This sounds really promising if it's just the potassium levels that is keeping him hospitalized! (Hypokalemia is another potential side-effect from either the DKA and/or the Hepatic Lipidosis, so it's another thing to not overly worry about.) Good job on sticking to your guns. Please let us know how Tink is doing today and if the vet gives you an ETA for when he might be able to come home. :-D
 
Ok... FINALLY. So, although the vet still "officially recommends" continued hospitilization, he is willing to send him home. I could have gotten him this afternoon, but we decided to wait until tomorrow afternoon so we had time to get him back on his insulin injections, rather than the CRI. The CRI was basically done so the "fill in" vet didnt have to get up in the middle of the night to give insulin (we dont have a 24hr vet, but they've been taking him home with them).
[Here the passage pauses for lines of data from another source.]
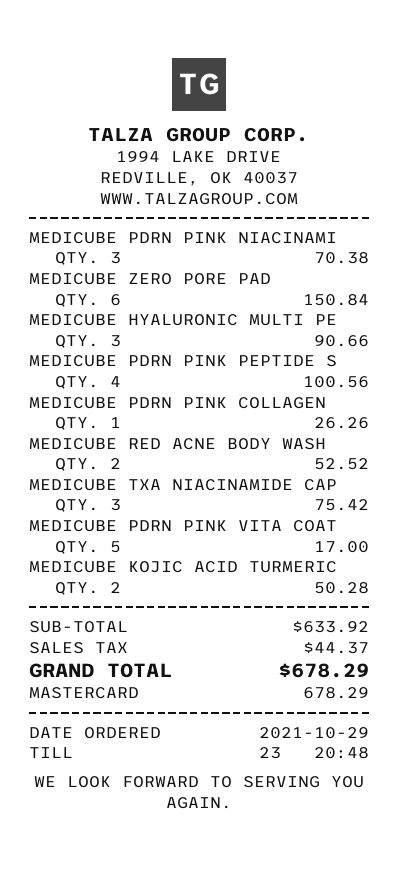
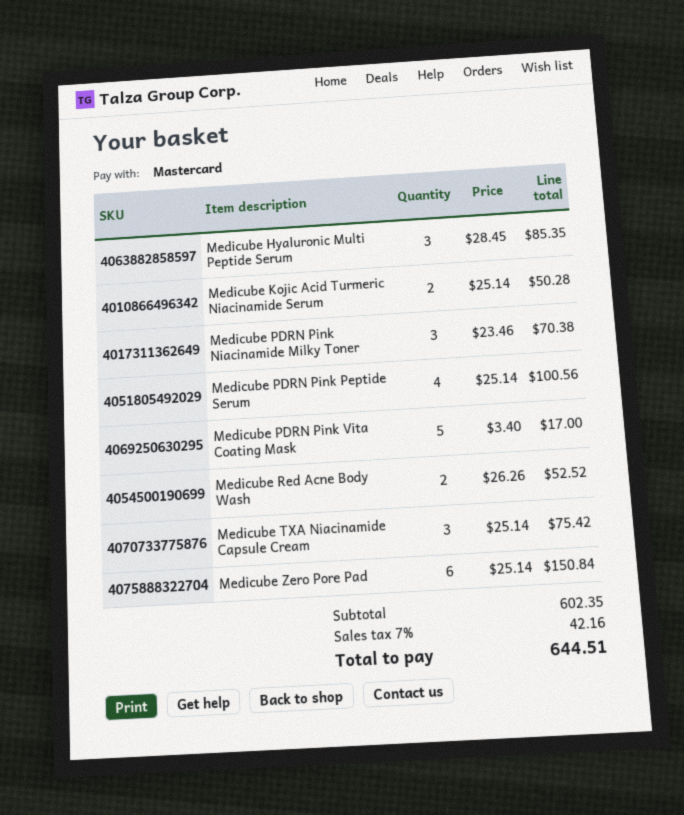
MEDICUBE HYALURONIC MULTI PE: 3 for 90.66 -> 3 for 85.35
MEDICUBE PDRN PINK COLLAGEN: 1 for 26.26 -> none
subtotal: 633.92 -> 602.35
tax: 44.37 -> 42.16
total: 678.29 -> 644.51

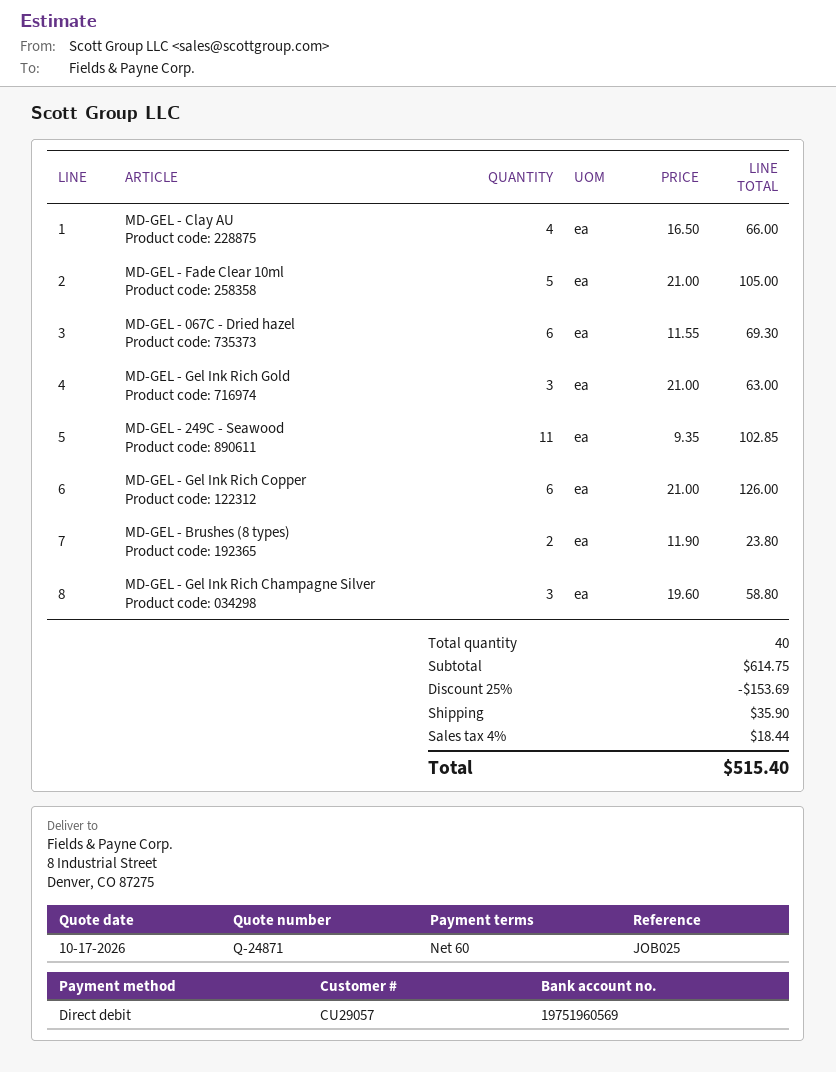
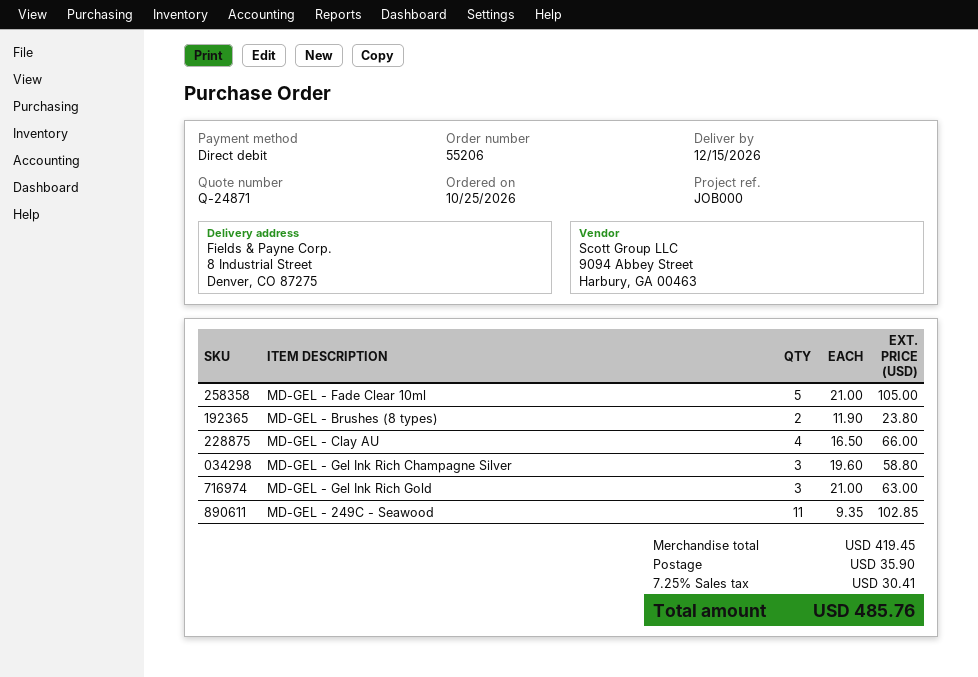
reference: JOB025 -> JOB000
MD-GEL - 067C - Dried hazel: 6 x 11.55 = 69.30 -> none
MD-GEL - Gel Ink Rich Copper: 6 x 21.00 = 126.00 -> none
subtotal: 614.75 -> 419.45
discount: 25% = 153.69 -> none
tax: 4% = 18.44 -> 7.25% = 30.41
total: 515.40 -> 485.76

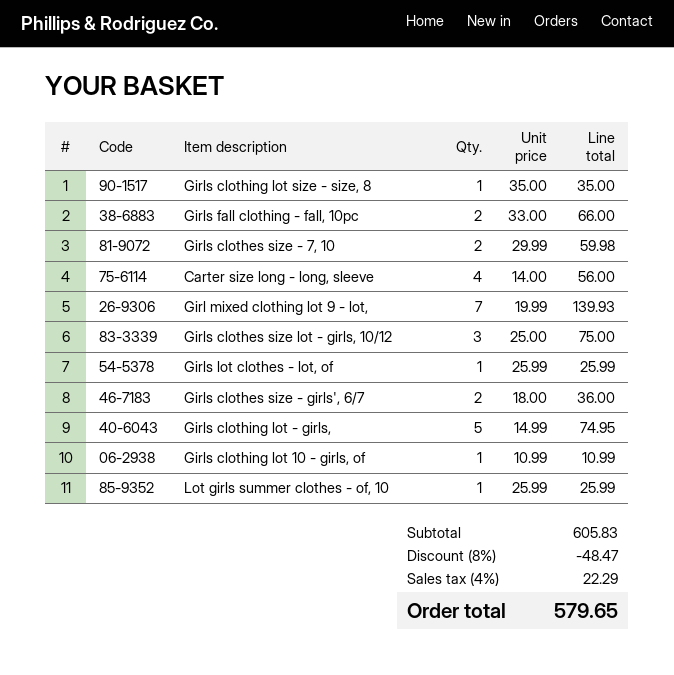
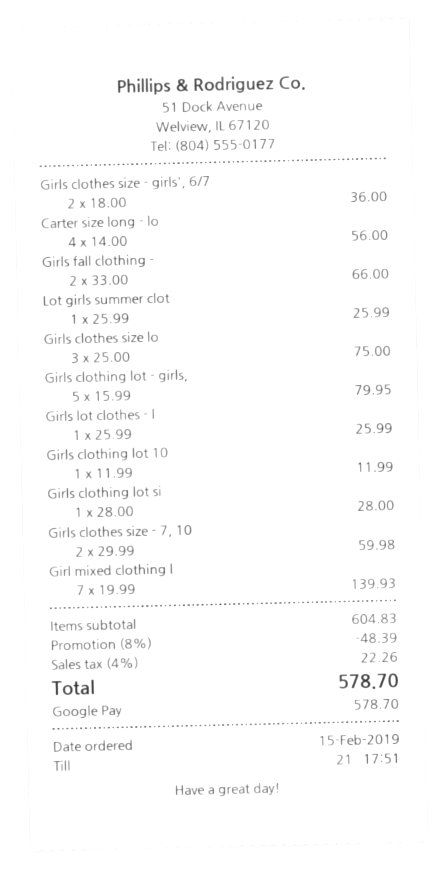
Girls clothing lot size - size, 8: 1 x 35.00 = 35.00 -> 1 x 28.00 = 28.00
Girls clothing lot - girls,: 5 x 14.99 = 74.95 -> 5 x 15.99 = 79.95
Girls clothing lot 10 - girls, of: 1 x 10.99 = 10.99 -> 1 x 11.99 = 11.99
subtotal: 605.83 -> 604.83
discount: 8% = 48.47 -> 8% = 48.39
tax: 4% = 22.29 -> 4% = 22.26
total: 579.65 -> 578.70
His potassium level is low-normal now (he's been on IV drip again since his bg spike over the weekend), but I really want it normal or better before taking him home. So we're going to continue the IV fluids until I pick him up, but take him off the CRI first thing in the morning and go back to regular insulin injections, which I can then take care of the "middle of the night" dosing.
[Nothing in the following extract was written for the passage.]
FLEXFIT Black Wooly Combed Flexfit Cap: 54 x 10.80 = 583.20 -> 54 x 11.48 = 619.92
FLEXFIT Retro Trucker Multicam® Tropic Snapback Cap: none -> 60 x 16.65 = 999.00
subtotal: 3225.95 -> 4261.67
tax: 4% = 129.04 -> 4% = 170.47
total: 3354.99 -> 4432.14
At home, he'll still have the feeding tube and will get subQ fluids (which I've done on both cats and dogs) once or twice a day. He wants me to check his bg half way between doses of insulin to see how low it goes. I think I might check before dosing too... but we'll see. I dont know that doing it every time is an option, with the regular insulin. 4 injections, plus 4 pricks sounds like one pissed off cat. So we'll see. Open to suggestions there.

He's also on amoxi for a uti and the vet wants to keep him on that for "a week or two" because it could help his liver too (depending on what the issue is, but he says it COULD be an infection also). I guess it can't hurt. He's never really been on antibiotics before (except maybe once as a kitten) so I'm not too worried about it.

He's being sent home with a/d for tube feeding... but I'd really like to get to a low carb food sooner than later. I dont see potassium listed on any of the food lists... though it might be listed on the can... I can't recall. Wouldn't mind getting a food high in potassium since he's struggling to keep that up. But I think getting him back to normal via IV, then tube feeding should be ok. He didnt have the tube yet when they took him off IV the first time.

He's going to put him on 1.5u of regular insulin every 6hrs. So I'll be doing that at 6, 12, 6, 12... how would you all suggest I do the bg monitoring??

I got a ReliOn Prime meter. Is that ok? I wanted to get the Confirm or Micro as some had suggested, but the strips were WAY more expensive (like $40 vs $9 for 50). Will it work? At first the vet was adamant that a human meter isn't calibrated for cats and dogs and I needed a pet meter... but then yesterday he said someone gave him a bunch of human diabetic supplies that he'd give me - so I think maybe the internist he's been talking to set him straight??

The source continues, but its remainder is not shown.